You see, each child wanted an ice cream sandwich and mom had them pay for the snacks out of individually-named baggies with their cache of available money.  As they counted the money and paid it to the cashier, I inquired about her methods regarding the kids.

She told me that she wanted the children to understand the use and value of money and that they had to learn to make decisions on how to save and spend it. She also mentioned that every penny in each of their bags was earned by doing work around the house—not just something cute, but actual contribution.  The kids were 5 and 3 years old.

If only this were more common…

In my experience, most people don’t know the economic realities of life—at least what is manifested by their behavior.  It’s just a fact that many people don’t understand the rules of how money is made and spent in order to provide for the needs and wants of the household and its members.  Just as we learned (or didn’t learn) how to manage money from our parents, so we pass on the competence or incompetence in financial affairs to our children.

Talk to your kids.  Sit down with them and have a conversation about the relationship between production and the money earned from the job.  Talk to them about the principles summarized in The Golden Route.  Open a savings account for them and put them in charge of understanding that money goes in with deposits and goes out with withdrawals.  When they are old enough (say, 10-12 years old), have them start working in your private practice and earning an actual paycheck.
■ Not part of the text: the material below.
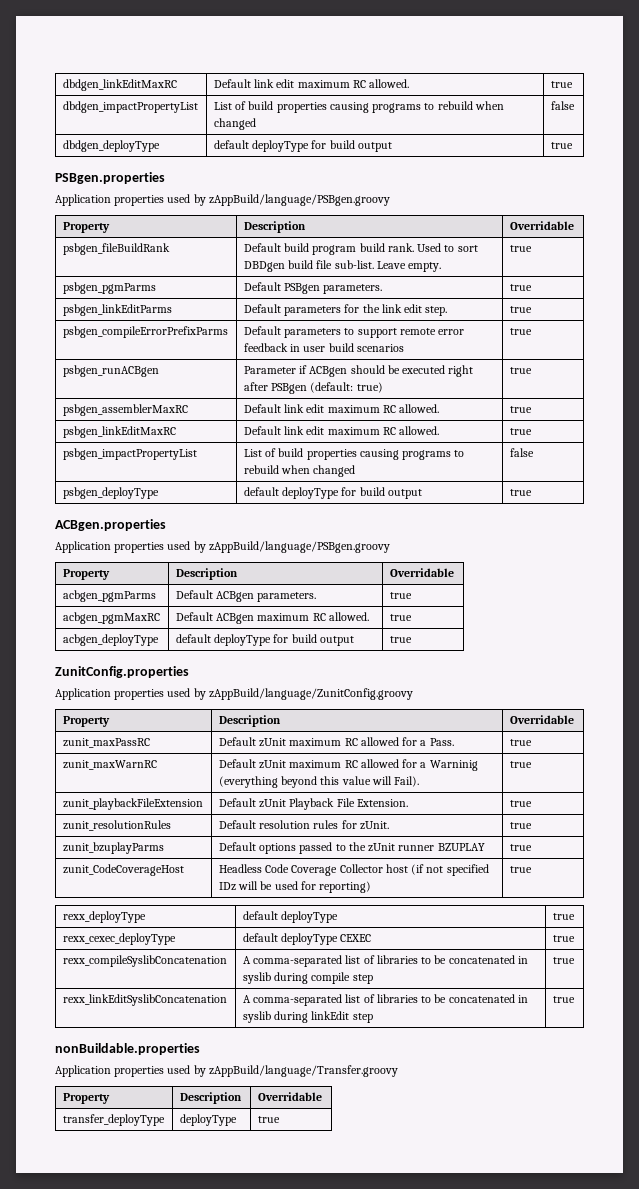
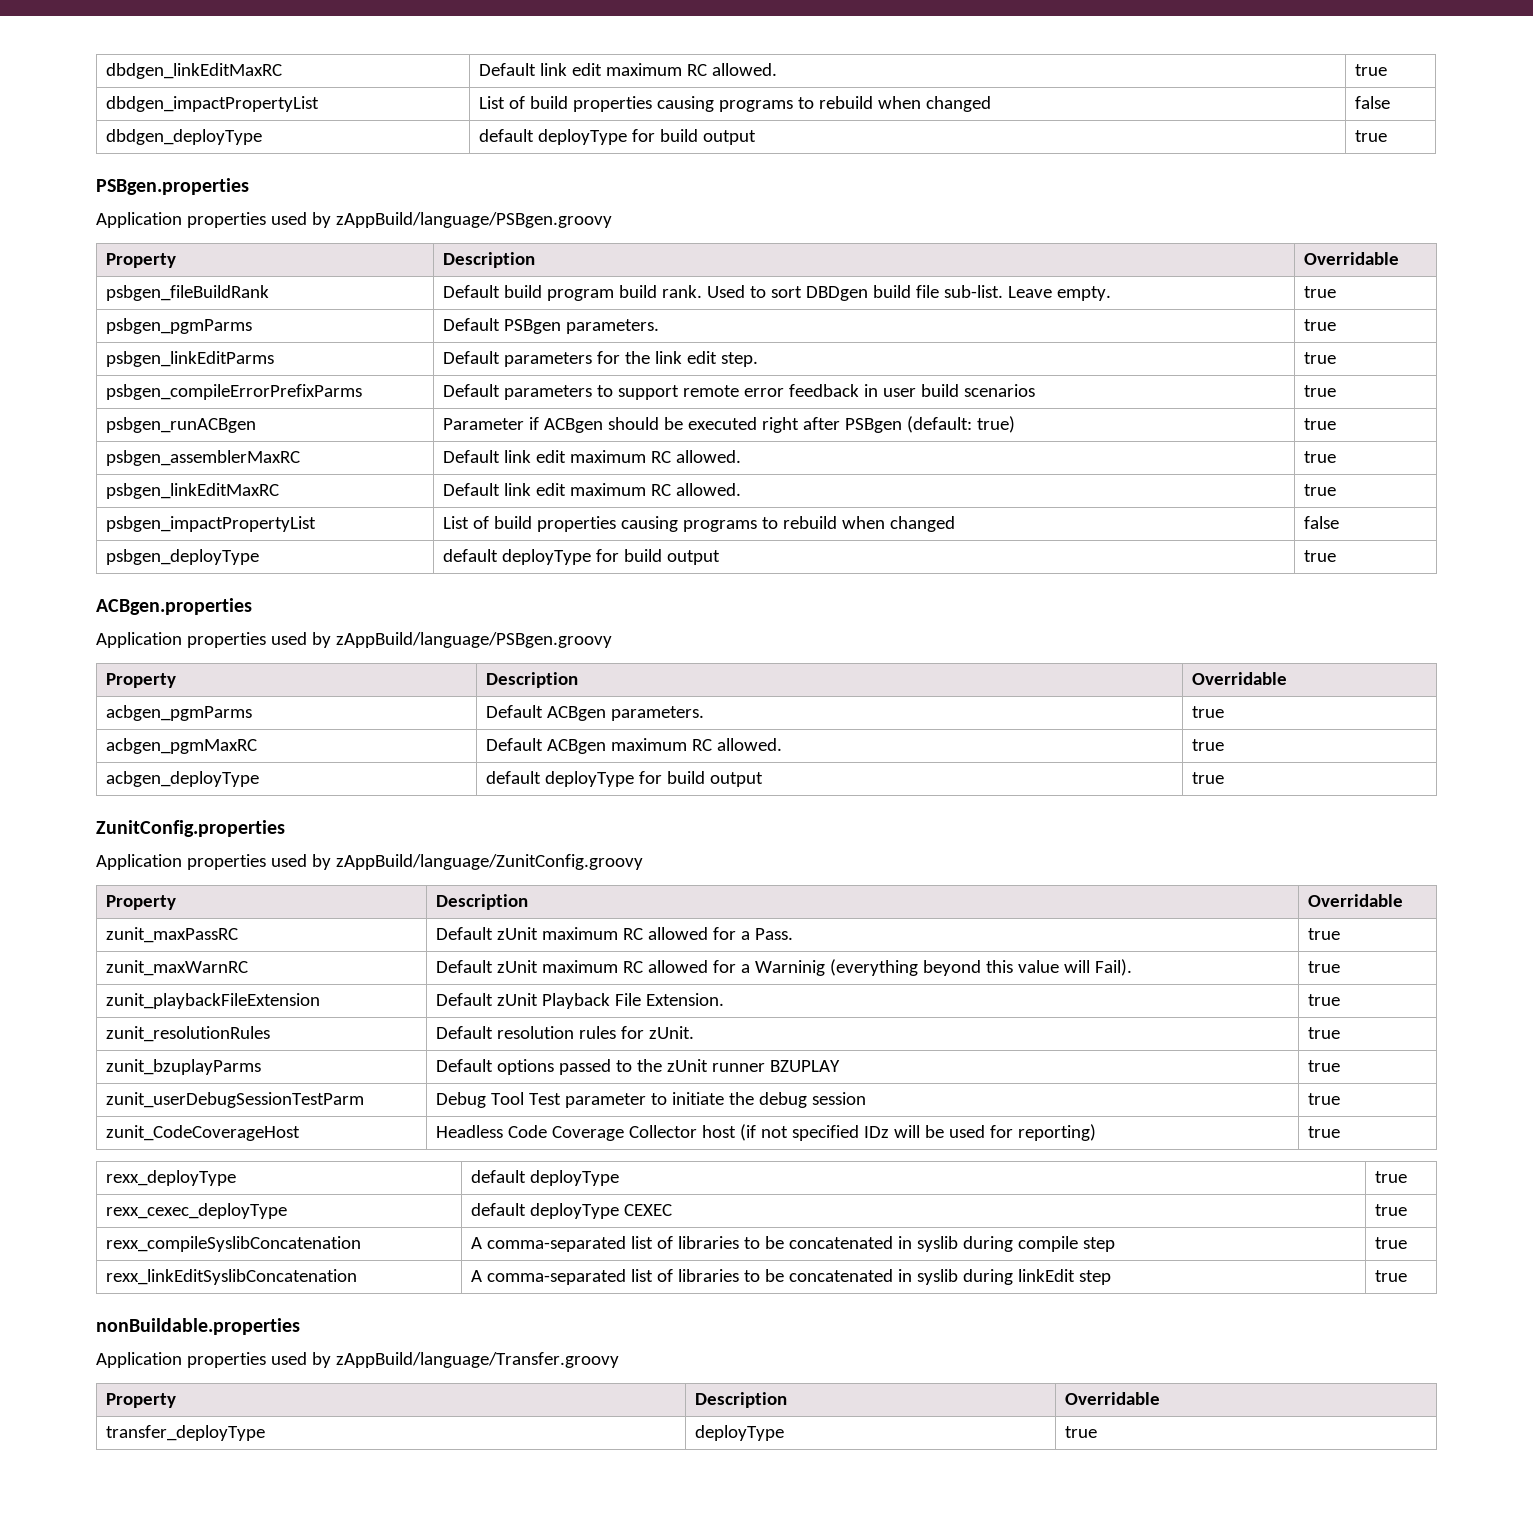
(532, 847) none -> [106,1092,365,1108] [436,1092,867,1108] [1308,1093,1341,1105] // zunit_userDebugSessionTestParm | Debug Tool Test parameter to initiate the debug session | true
The young mother above sets an incredible example of how parents can introduce the economic realities of life to their children, regardless of age.  No matter whether you have twenty-something’s living at home or toddlers, you can teach them lessons in the realities of life: hard work, pursuit of excellence, thrift, prudence, and above all, personal responsibility for their own condition in life.

Help your kids become self-reliant and financially competent.  There are many ways to do it, and if you don’t, unfortunately they will learn the hard way. That may be just one of the most important gifts you ever give them.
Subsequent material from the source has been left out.